In the data, find the word "Vape" and copy out every line that has it.

**** Source information ****

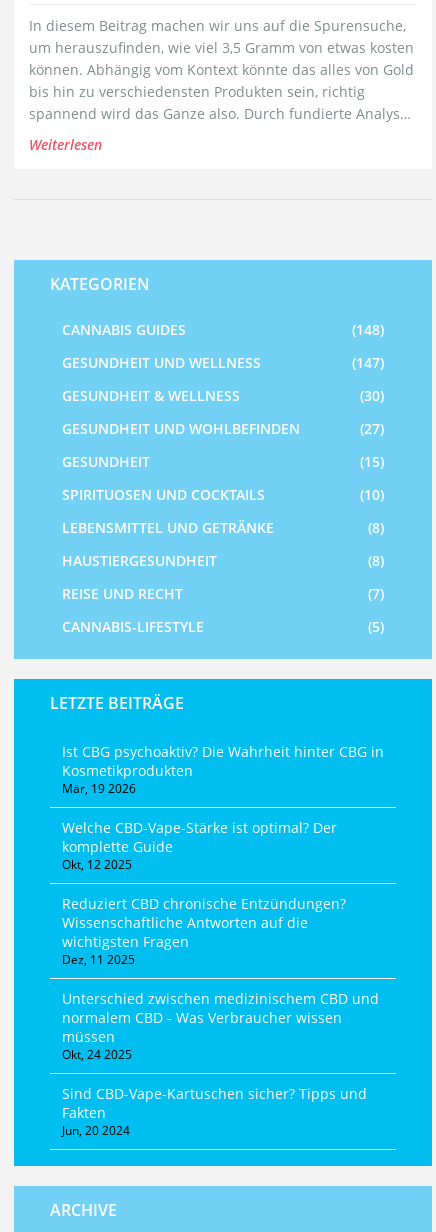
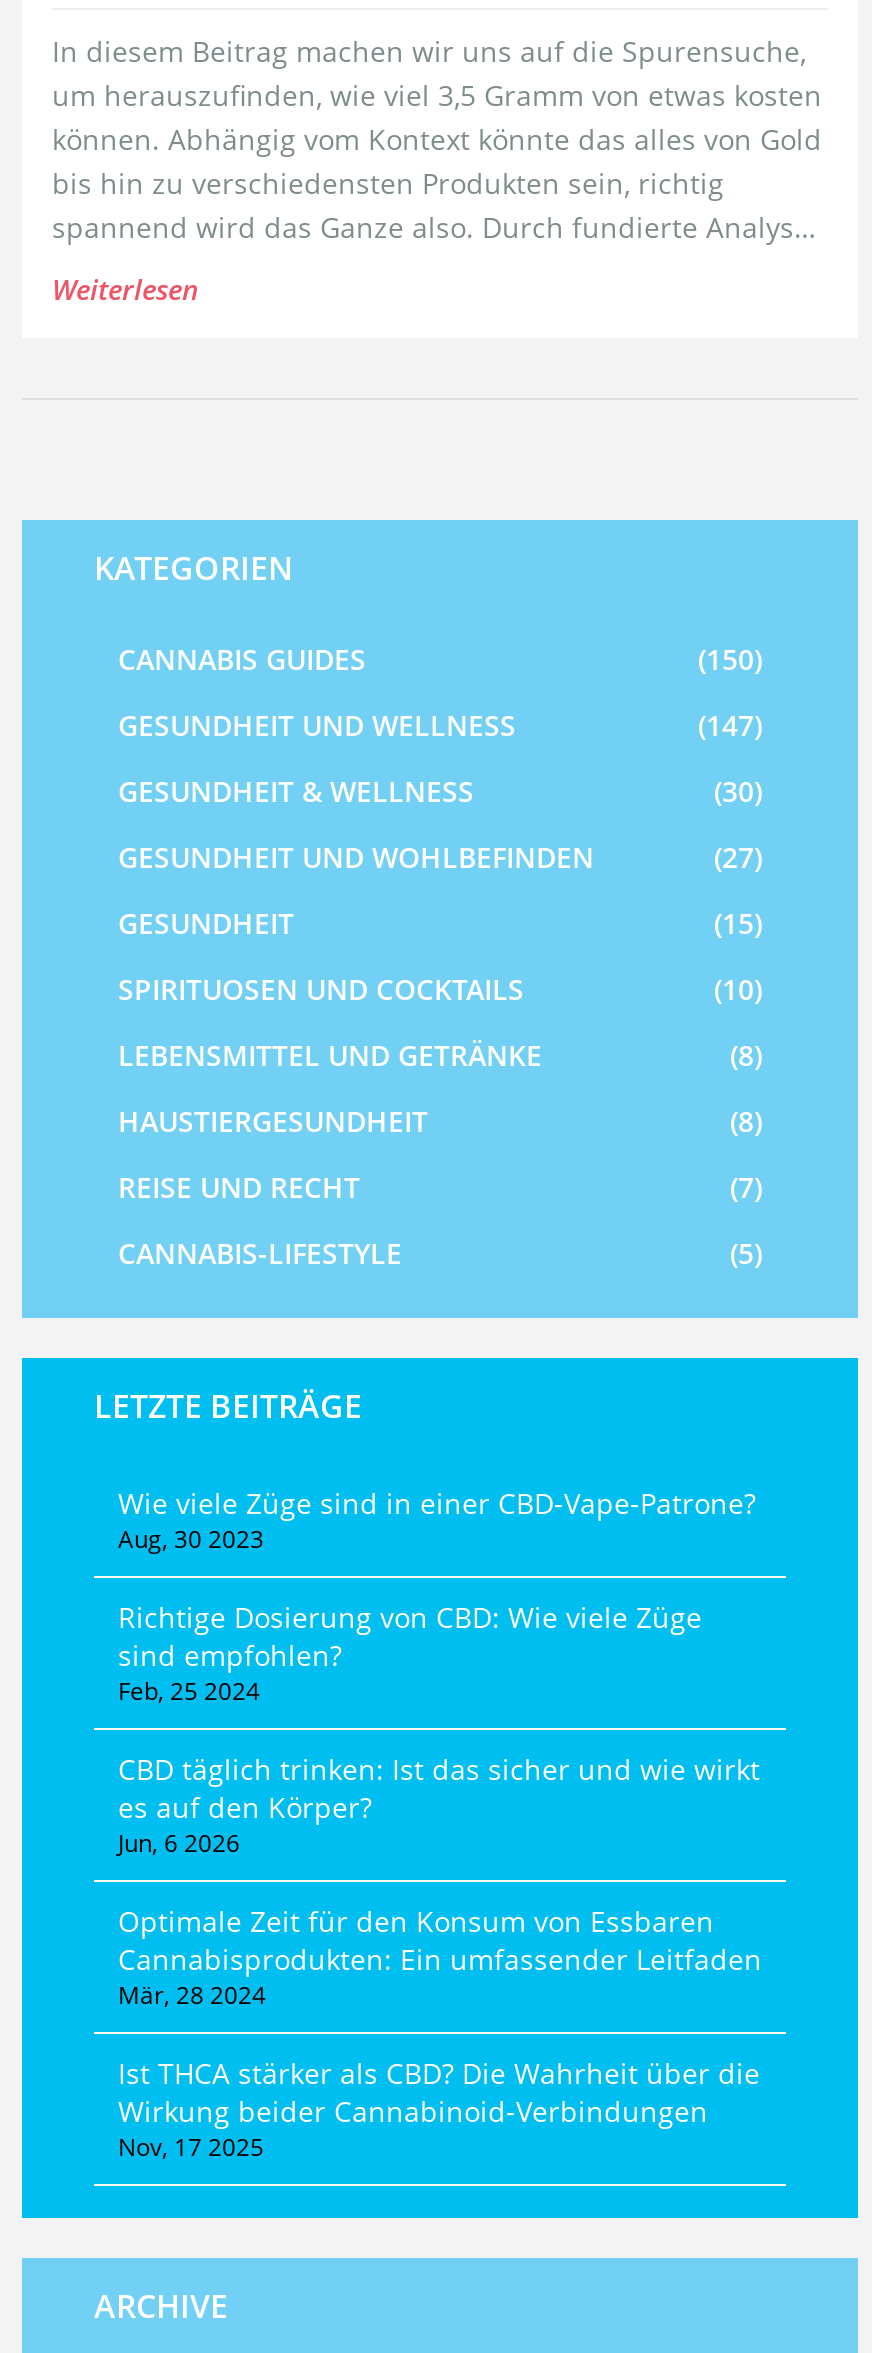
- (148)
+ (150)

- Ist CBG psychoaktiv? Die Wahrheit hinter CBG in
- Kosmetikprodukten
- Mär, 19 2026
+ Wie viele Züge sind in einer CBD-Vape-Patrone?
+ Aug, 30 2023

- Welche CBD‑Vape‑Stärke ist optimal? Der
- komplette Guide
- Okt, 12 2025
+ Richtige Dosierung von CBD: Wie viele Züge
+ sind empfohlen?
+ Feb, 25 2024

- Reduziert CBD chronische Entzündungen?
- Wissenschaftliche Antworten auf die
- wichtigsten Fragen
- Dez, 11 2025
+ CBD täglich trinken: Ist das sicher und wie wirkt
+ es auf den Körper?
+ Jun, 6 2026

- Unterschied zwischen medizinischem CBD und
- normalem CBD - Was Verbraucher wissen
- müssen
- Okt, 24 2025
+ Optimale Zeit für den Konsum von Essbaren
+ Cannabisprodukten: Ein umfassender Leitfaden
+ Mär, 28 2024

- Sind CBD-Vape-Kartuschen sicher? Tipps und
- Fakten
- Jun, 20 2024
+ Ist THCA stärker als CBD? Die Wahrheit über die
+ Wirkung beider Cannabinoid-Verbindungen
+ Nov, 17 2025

****

**Result of the task:**
+ Wie viele Züge sind in einer CBD-Vape-Patrone?
- Welche CBD‑Vape‑Stärke ist optimal? Der
- Sind CBD-Vape-Kartuschen sicher? Tipps und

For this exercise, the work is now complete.